Take for example an :py:class:`.ImageStack` with shape (r: 7, c: 4, z: 17, y: 1193, x: 913)

.. list-table:: Examples for ``group_by``
    :widths: 25 15 20 20
    :header-rows: 1

    * - group_by
      - number of groups
      - normalizes differences between
      - retains variability within
    * - Axes.CH
      - 4 groups
      - c
      - (r, x, y, z)
    * - Axes.CH, Axes.ROUND
      - 28 groups
      - c and r
      - (x, y, z)
    * - Axes.ZPLANE
      - 17 groups
      - z
      - (r, c, x, y)

"""

####################################################################################################
# How to match histograms across channels
# ^^^^^^^^^^^^^^^^^^^^^^^^^^^^^^^^^^^^^^^

# Load ImageStack from example DARTFISH data
import starfish.data
from starfish import FieldOfView
from starfish.types import Axes
df_experiment = starfish.data.DARTFISH(use_test_data=False)
df_stack = df_experiment.fov().get_image(FieldOfView.PRIMARY_IMAGES)
print(df_stack)

# Run MatchHistograms with group_by={Axes.CH}
mh_c = starfish.image.Filter.MatchHistograms({Axes.CH})
scaled_c = mh_c.run(df_stack, in_place=False, verbose=False, n_processes=8)

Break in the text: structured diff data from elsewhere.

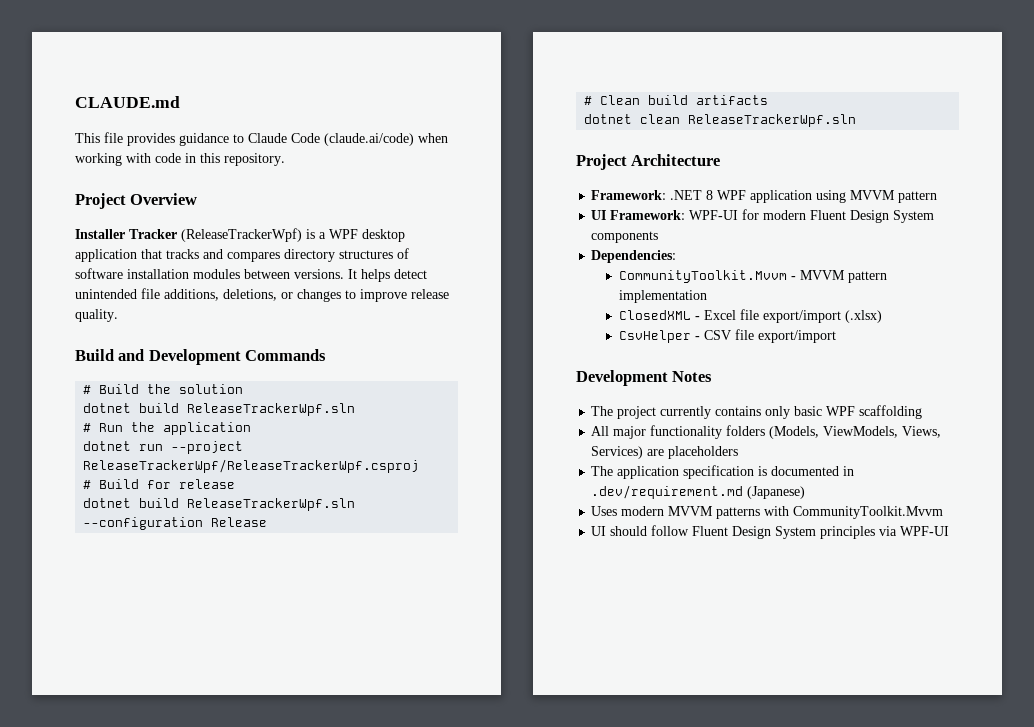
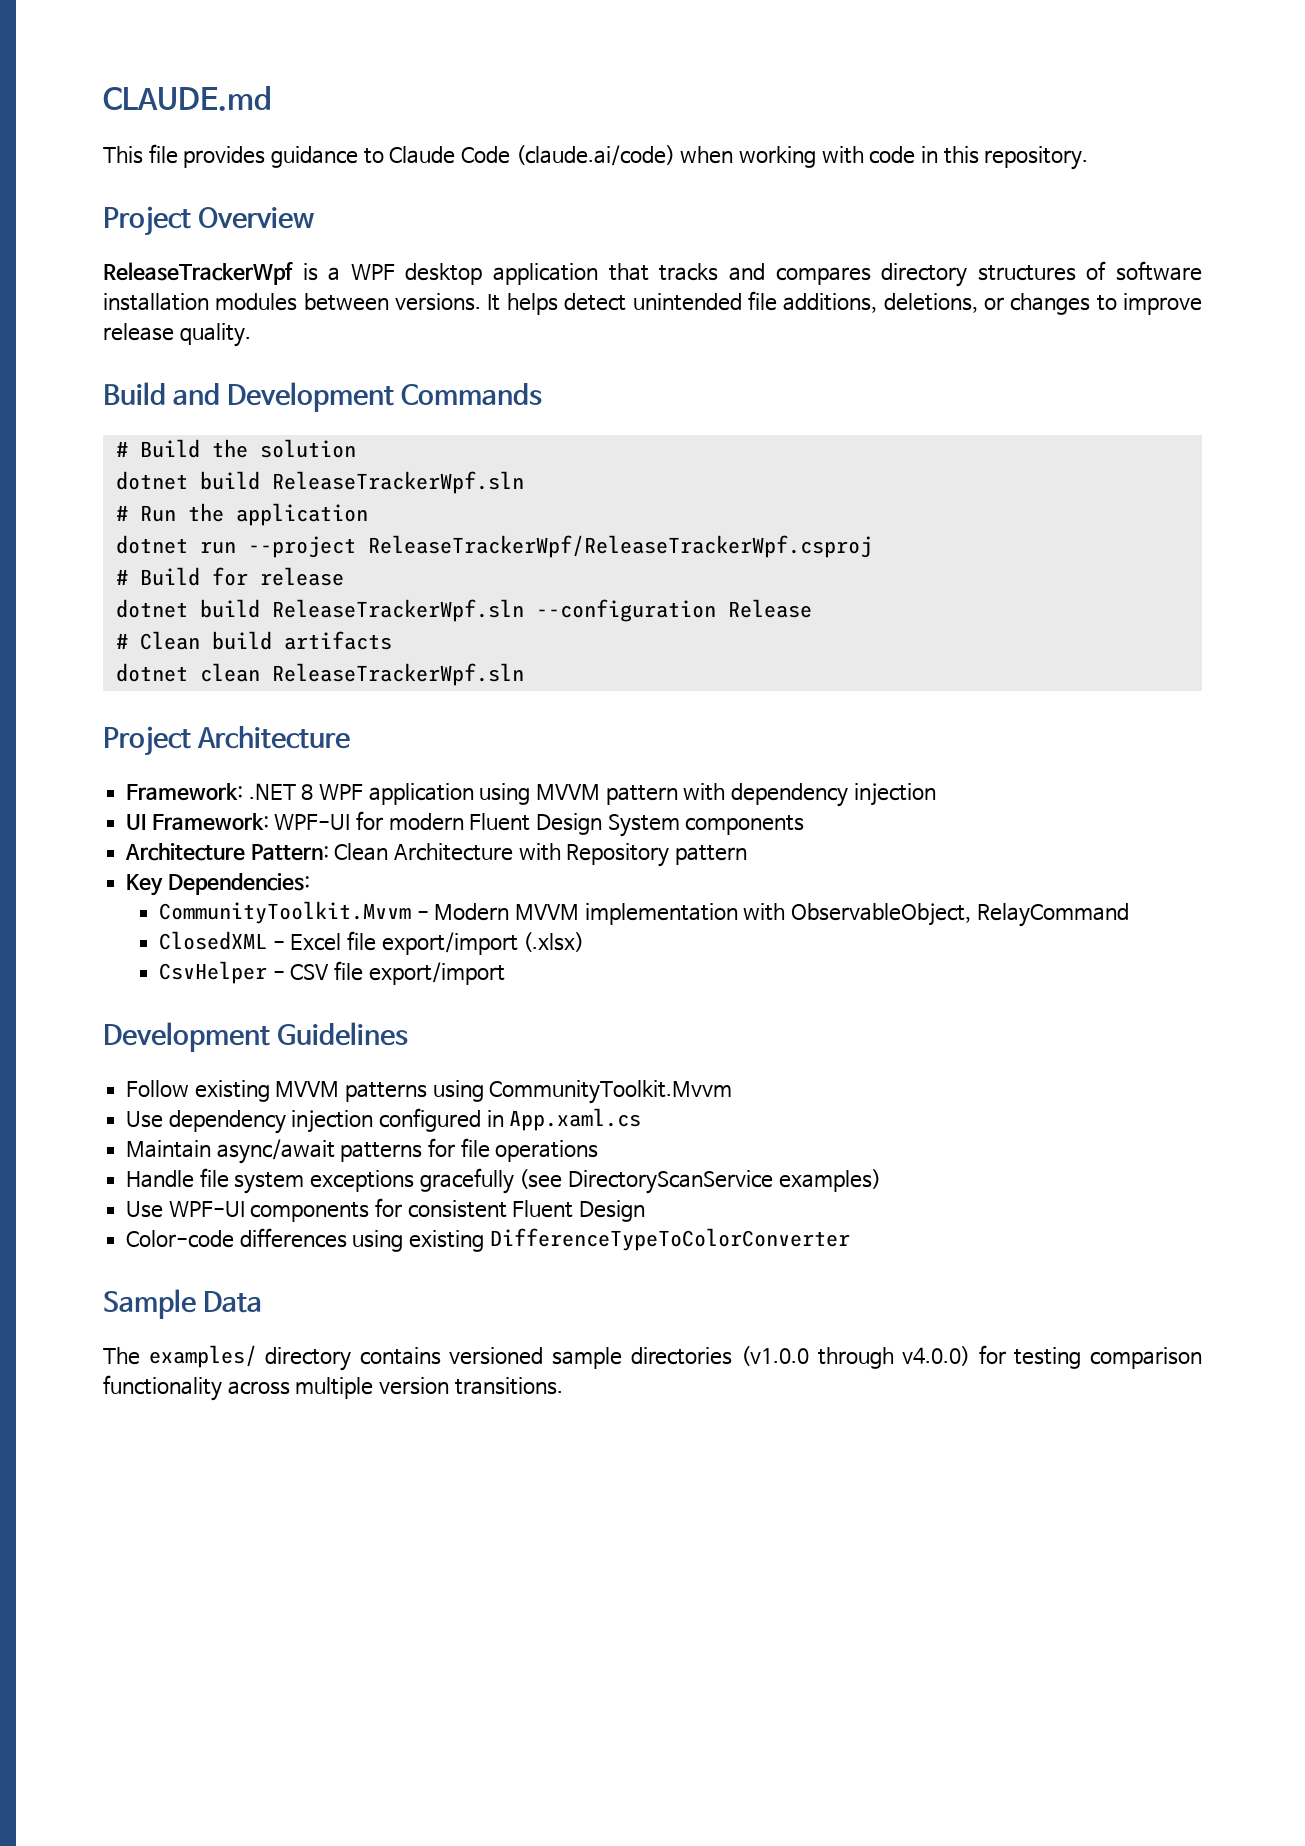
- Installer Tracker (ReleaseTrackerWpf) is a WPF desktop application that tracks and compares directory structures of software installation modules between versions.
+ ReleaseTrackerWpf is a WPF desktop application that tracks and compares directory structures of software installation modules between versions.
- Framework: .NET 8 WPF application using MVVM pattern
+ Framework: .NET 8 WPF application using MVVM pattern with dependency injection
- Dependencies:
+ Architecture Pattern: Clean Architecture with Repository pattern
+ Key Dependencies:
- CommunityToolkit.Mvvm - MVVM pattern implementation
+ CommunityToolkit.Mvvm - Modern MVVM implementation with ObservableObject, RelayCommand
- Development Notes
- The project currently contains only basic WPF scaffolding
- All major functionality folders (Models, ViewModels, Views, Services) are placeholders
- The application specification is documented in .dev/requirement.md (Japanese)
- Uses modern MVVM patterns with CommunityToolkit.Mvvm
- UI should follow Fluent Design System principles via WPF-UI
+ Development Guidelines
+ Follow existing MVVM patterns using CommunityToolkit.Mvvm
+ Use dependency injection configured in App.xaml.cs
+ Maintain async/await patterns for file operations
+ Handle file system exceptions gracefully (see DirectoryScanService examples)
+ Use WPF-UI components for consistent Fluent Design
+ Color-code differences using existing DifferenceTypeToColorConverter
+ Sample Data
+ The examples/ directory contains versioned sample directories (v1.0.0 through v4.0.0) for testing comparison functionality across multiple version transitions.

####################################################################################################
# How to match histograms across channels *and* rounds
# ^^^^^^^^^^^^^^^^^^^^^^^^^^^^^^^^^^^^^^^^^^^^^^^^^^^^

# Use loaded ImageStack from example DARTFISH data
# Run MatchHistograms with group_by={Axes.CH, Axes.ROUND}
mh_cr = starfish.image.Filter.MatchHistograms({Axes.CH, Axes.ROUND})
scaled_cr = mh_cr.run(df_stack, in_place=False, verbose=False, n_processes=8)

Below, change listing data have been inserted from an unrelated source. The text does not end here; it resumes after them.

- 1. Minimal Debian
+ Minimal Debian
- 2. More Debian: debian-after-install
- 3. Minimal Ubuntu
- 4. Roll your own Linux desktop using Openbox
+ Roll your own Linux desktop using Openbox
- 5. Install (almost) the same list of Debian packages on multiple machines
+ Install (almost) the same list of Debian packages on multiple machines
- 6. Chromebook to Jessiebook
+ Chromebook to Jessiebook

####################################################################################################
# How to match histograms across z-planes
# ^^^^^^^^^^^^^^^^^^^^^^^^^^^^^^^^^^^^^^^

# Load ImageStack from example BaristaSeq data
bs_experiment = starfish.data.BaristaSeq(use_test_data=False)
bs_stack = bs_experiment.fov().get_image(FieldOfView.PRIMARY_IMAGES)
print(bs_stack)

mh_z = starfish.image.Filter.MatchHistograms({Axes.ZPLANE})
scaled_z = mh_z.run(bs_stack, in_place=False, verbose=False, n_processes=8)

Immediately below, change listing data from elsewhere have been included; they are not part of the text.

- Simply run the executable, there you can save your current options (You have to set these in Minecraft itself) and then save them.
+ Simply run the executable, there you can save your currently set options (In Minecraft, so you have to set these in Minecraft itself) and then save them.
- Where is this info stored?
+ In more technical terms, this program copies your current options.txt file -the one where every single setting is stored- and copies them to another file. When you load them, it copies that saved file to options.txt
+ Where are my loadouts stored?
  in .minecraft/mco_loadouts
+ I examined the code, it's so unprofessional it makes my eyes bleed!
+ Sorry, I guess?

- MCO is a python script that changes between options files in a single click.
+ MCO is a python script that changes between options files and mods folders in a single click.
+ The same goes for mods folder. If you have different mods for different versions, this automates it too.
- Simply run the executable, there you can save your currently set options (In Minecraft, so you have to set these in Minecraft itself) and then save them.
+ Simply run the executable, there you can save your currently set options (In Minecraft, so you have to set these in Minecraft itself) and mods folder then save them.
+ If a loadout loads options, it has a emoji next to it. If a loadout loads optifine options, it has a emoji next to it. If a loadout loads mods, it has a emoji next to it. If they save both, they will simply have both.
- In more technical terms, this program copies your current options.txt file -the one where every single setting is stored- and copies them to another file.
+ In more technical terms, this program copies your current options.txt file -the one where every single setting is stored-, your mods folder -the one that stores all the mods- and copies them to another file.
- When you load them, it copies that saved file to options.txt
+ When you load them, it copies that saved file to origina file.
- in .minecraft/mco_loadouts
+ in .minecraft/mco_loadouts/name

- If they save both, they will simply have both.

####################################################################################################
# Risk of using MatchHistograms inappropriately
# ^^^^^^^^^^^^^^^^^^^^^^^^^^^^^^^^^^^^^^^^^^^^^
#
# To illustrate why matching histograms shouldn't be used to :ref:`normalize intensity
# distributions<tutorial_normalizing_intensity_distributions>` of images with significantly
# different number of spots you can see the result of matching histograms across z-planes from
# the previous example. The intensity histograms for ``Axes.ZPLANE: 2`` and ``Axes.ZPLANE: 8``
# are plotted before and after running :py:class:`.MatchHistograms`.
#
# ``Axes.ZPLANE: 2`` contains no spots or peaks so the histogram is that of Gaussian noise
#
# ``Axes.ZPLANE: 8`` has many spots and the histogram shows a long tail of high pixel values

# Plot intensity distributions of z-planes from z: 2 and z: 8 before and after scaling
import matplotlib
import matplotlib.pyplot as plt
from starfish.util.plot import intensity_histogram, imshow_plane
matplotlib.rcParams["figure.dpi"] = 150
f, ((ax1, ax2), (ax3, ax4)) = plt.subplots(nrows=2, ncols=2)
f.suptitle('Intensity Histograms')

intensity_histogram(bs_stack, sel={Axes.ROUND: 0, Axes.CH: 0, Axes.ZPLANE: 2}, log=True, bins=50, ax=ax1,
                    title='Unscaled\nz: 2')
intensity_histogram(bs_stack, sel={Axes.ROUND: 0, Axes.CH: 0, Axes.ZPLANE: 8}, log=True, bins=50, ax=ax2,
                    title='Unscaled\nz: 8')
intensity_histogram(scaled_z, sel={Axes.ROUND: 0, Axes.CH: 0, Axes.ZPLANE: 2}, log=True, bins=50, ax=ax3,
                    title='Scaled\nz: 2')
intensity_histogram(scaled_z, sel={Axes.ROUND: 0, Axes.CH: 0, Axes.ZPLANE: 8}, log=True, bins=50, ax=ax4,
                    title='Scaled\nz: 8')
f.tight_layout()

####################################################################################################
# As expected, the distributions after scaling are made more similar. The higher values in the
# Gaussian noise are shifted higher while the long tail representing high spot intensities is
# reduced. Overall the SNR decreased. This does not mean it is never appropriate to
# :py:class:`.MatchHistograms` across :py:class:`.Axes.ZPLANE` but any use of
# :py:class:`.MatchHistograms` should be done so with caution.